Given the listing below, write out exactly the lines starting with the line that has "reference: TU-2102 -> TU-2502" and going on through the line that has "balance: 142.88 -> 57.15", both kept.

DATA FOR THIS EXERCISE
####################
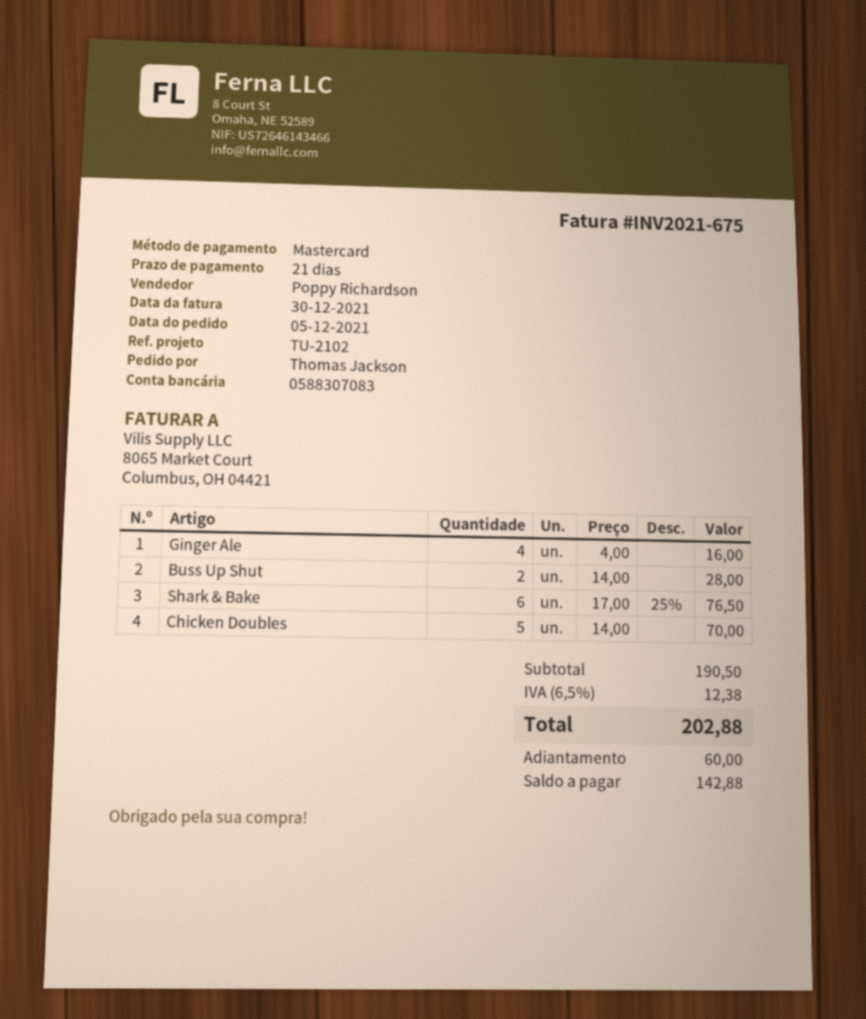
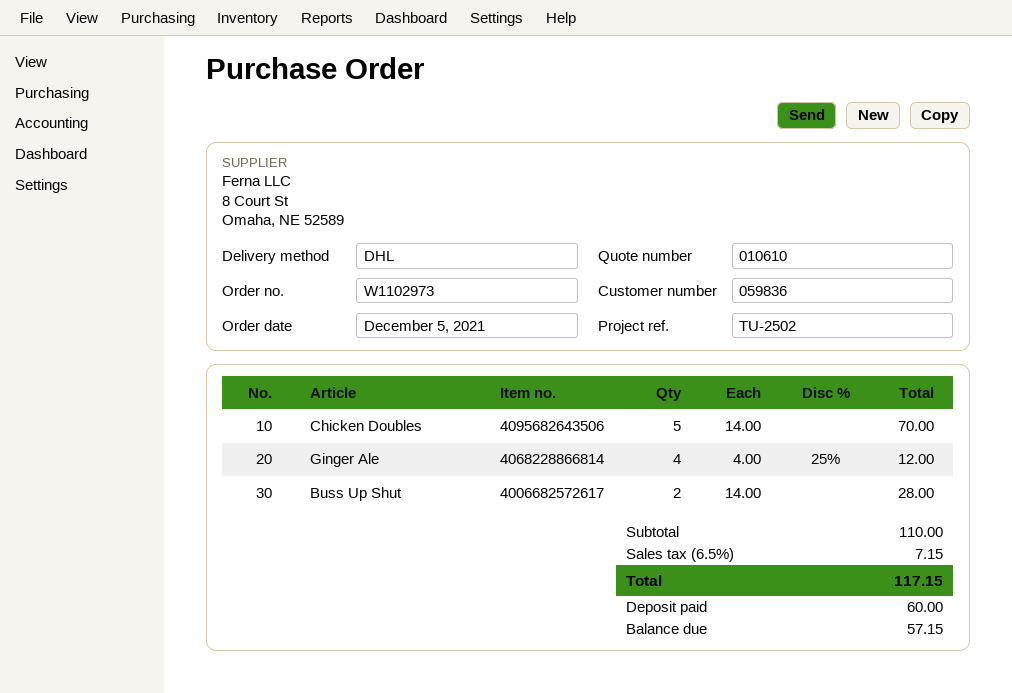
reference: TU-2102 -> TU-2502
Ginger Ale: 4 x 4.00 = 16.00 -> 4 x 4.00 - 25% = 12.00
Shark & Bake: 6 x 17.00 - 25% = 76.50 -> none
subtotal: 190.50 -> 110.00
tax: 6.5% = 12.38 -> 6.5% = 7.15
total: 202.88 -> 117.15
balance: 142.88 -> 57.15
####################
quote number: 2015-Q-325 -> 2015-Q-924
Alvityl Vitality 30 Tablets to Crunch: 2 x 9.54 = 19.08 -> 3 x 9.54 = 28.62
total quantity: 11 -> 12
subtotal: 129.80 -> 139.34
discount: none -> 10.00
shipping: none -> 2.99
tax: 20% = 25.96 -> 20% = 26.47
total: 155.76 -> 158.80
####################
SOLUTION BELOW
reference: TU-2102 -> TU-2502
Ginger Ale: 4 x 4.00 = 16.00 -> 4 x 4.00 - 25% = 12.00
Shark & Bake: 6 x 17.00 - 25% = 76.50 -> none
subtotal: 190.50 -> 110.00
tax: 6.5% = 12.38 -> 6.5% = 7.15
total: 202.88 -> 117.15
balance: 142.88 -> 57.15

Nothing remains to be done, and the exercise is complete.